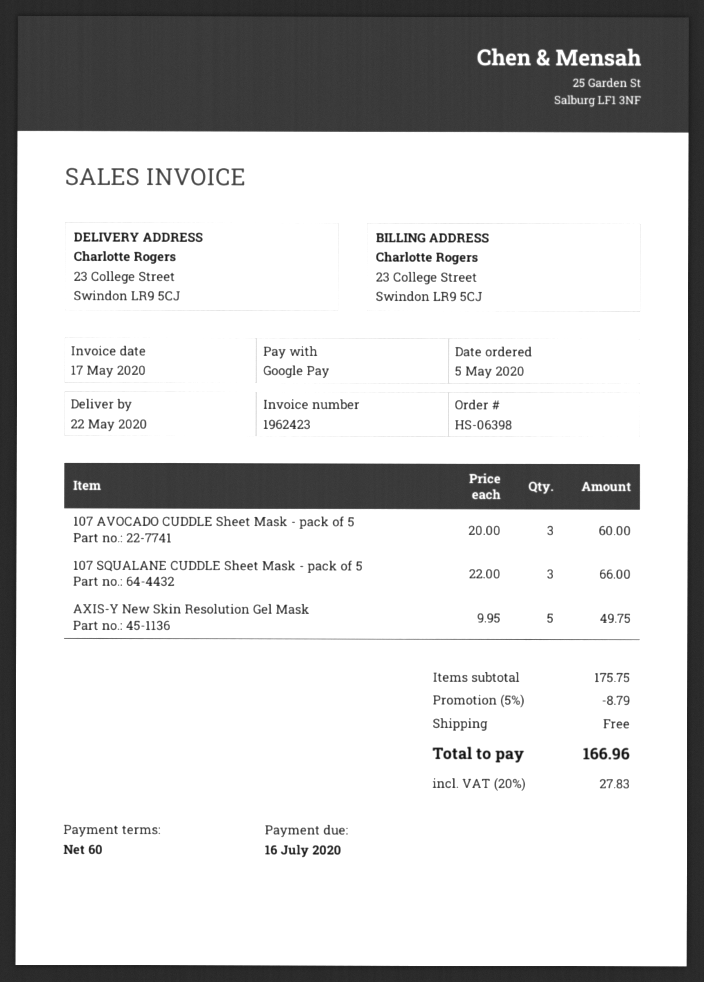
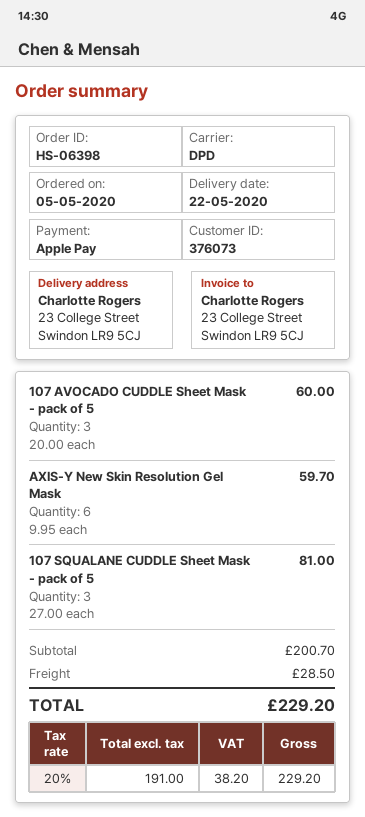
payment method: Google Pay -> Apple Pay
107 SQUALANE CUDDLE Sheet Mask - pack of 5: 3 x 22.00 = 66.00 -> 3 x 27.00 = 81.00
AXIS-Y New Skin Resolution Gel Mask: 5 x 9.95 = 49.75 -> 6 x 9.95 = 59.70
subtotal: 175.75 -> 200.70
discount: 5% = 8.79 -> none
shipping: 0.00 -> 28.50
tax: 20% = 27.83 -> 20% = 38.20
total: 166.96 -> 229.20

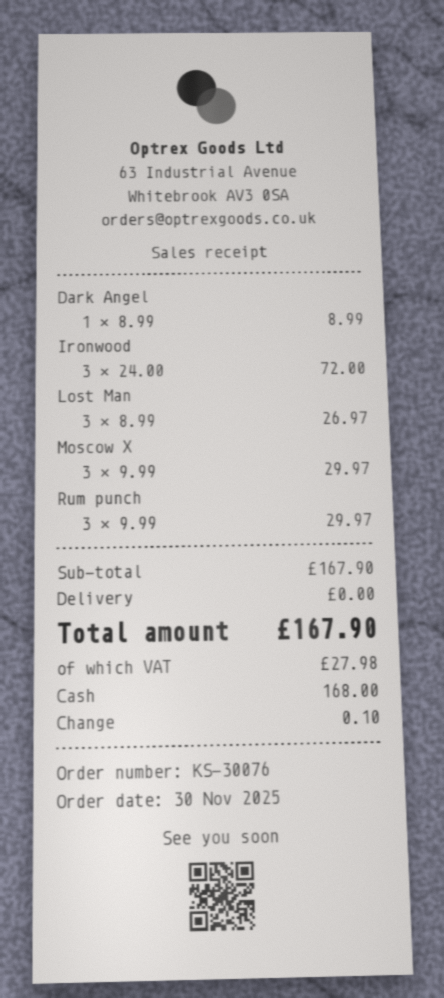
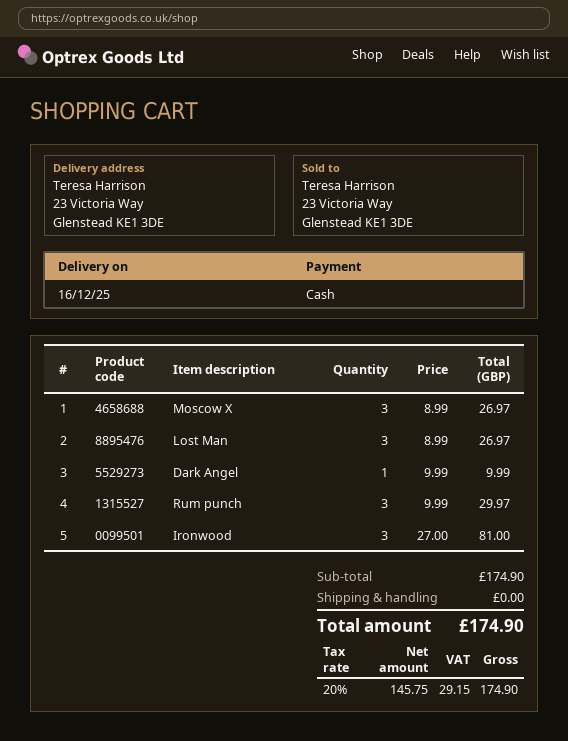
Dark Angel: 1 x 8.99 = 8.99 -> 1 x 9.99 = 9.99
Ironwood: 3 x 24.00 = 72.00 -> 3 x 27.00 = 81.00
Moscow X: 3 x 9.99 = 29.97 -> 3 x 8.99 = 26.97
subtotal: 167.90 -> 174.90
tax: 27.98 -> 29.15
total: 167.90 -> 174.90

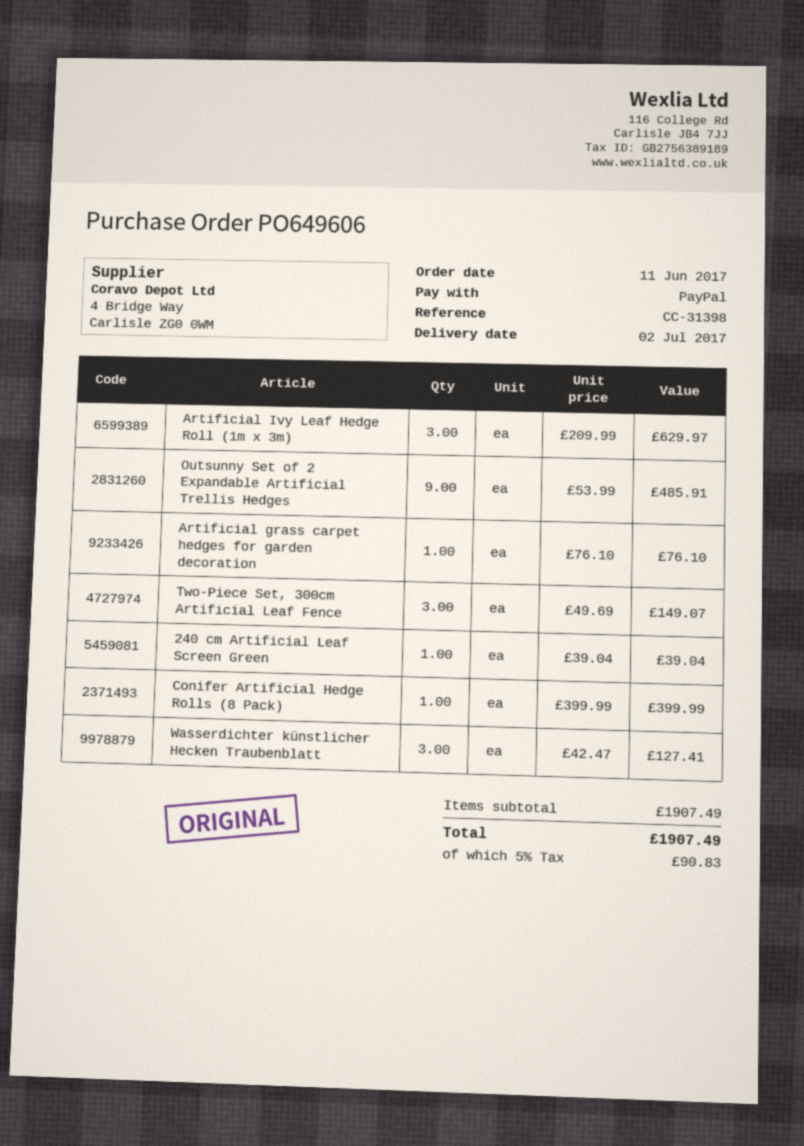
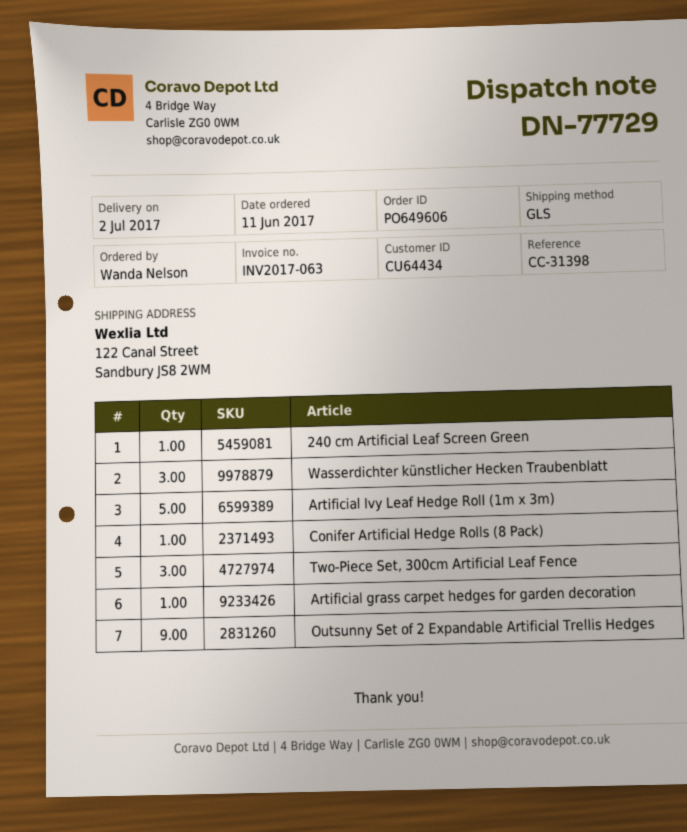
Artificial Ivy Leaf Hedge Roll (1m x 3m): 3 -> 5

........

→ EXERCISE DESCRIPTION: Would you set down the records exactly, with no pictures included?

→ EXERCISE RESPONSE:
payment method: Google Pay -> Apple Pay
107 SQUALANE CUDDLE Sheet Mask - pack of 5: 3 x 22.00 = 66.00 -> 3 x 27.00 = 81.00
AXIS-Y New Skin Resolution Gel Mask: 5 x 9.95 = 49.75 -> 6 x 9.95 = 59.70
subtotal: 175.75 -> 200.70
discount: 5% = 8.79 -> none
shipping: 0.00 -> 28.50
tax: 20% = 27.83 -> 20% = 38.20
total: 166.96 -> 229.20

Dark Angel: 1 x 8.99 = 8.99 -> 1 x 9.99 = 9.99
Ironwood: 3 x 24.00 = 72.00 -> 3 x 27.00 = 81.00
Moscow X: 3 x 9.99 = 29.97 -> 3 x 8.99 = 26.97
subtotal: 167.90 -> 174.90
tax: 27.98 -> 29.15
total: 167.90 -> 174.90

Artificial Ivy Leaf Hedge Roll (1m x 3m): 3 -> 5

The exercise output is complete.